Task instructions
From the listing below, output only the lines starting at the line that has "Wire Mesh - 1.2m" and ending at the line that has "total: 864.49 -> 854.49", exactly as they appear, ends included.

Data extract
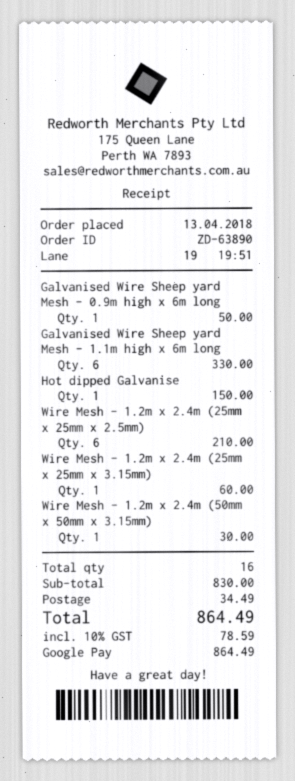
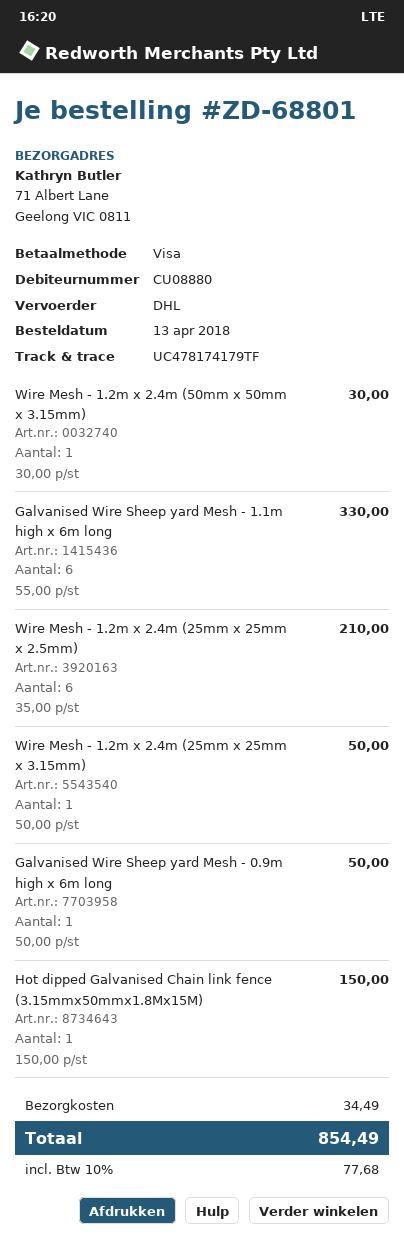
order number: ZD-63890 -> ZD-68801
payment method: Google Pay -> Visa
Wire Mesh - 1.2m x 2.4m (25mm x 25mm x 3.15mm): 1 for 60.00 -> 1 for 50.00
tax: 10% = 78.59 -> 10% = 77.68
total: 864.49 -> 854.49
--
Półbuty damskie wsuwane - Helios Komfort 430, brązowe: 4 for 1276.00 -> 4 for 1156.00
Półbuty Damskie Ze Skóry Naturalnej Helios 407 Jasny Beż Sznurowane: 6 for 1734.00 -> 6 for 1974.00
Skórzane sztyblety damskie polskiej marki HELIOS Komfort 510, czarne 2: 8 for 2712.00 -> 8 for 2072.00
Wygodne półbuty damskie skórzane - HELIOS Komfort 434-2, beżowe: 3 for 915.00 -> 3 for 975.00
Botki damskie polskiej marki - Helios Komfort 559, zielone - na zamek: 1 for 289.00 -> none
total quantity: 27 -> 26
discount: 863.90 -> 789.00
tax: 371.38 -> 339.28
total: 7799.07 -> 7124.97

Response for this exercise
Wire Mesh - 1.2m x 2.4m (25mm x 25mm x 3.15mm): 1 for 60.00 -> 1 for 50.00
tax: 10% = 78.59 -> 10% = 77.68
total: 864.49 -> 854.49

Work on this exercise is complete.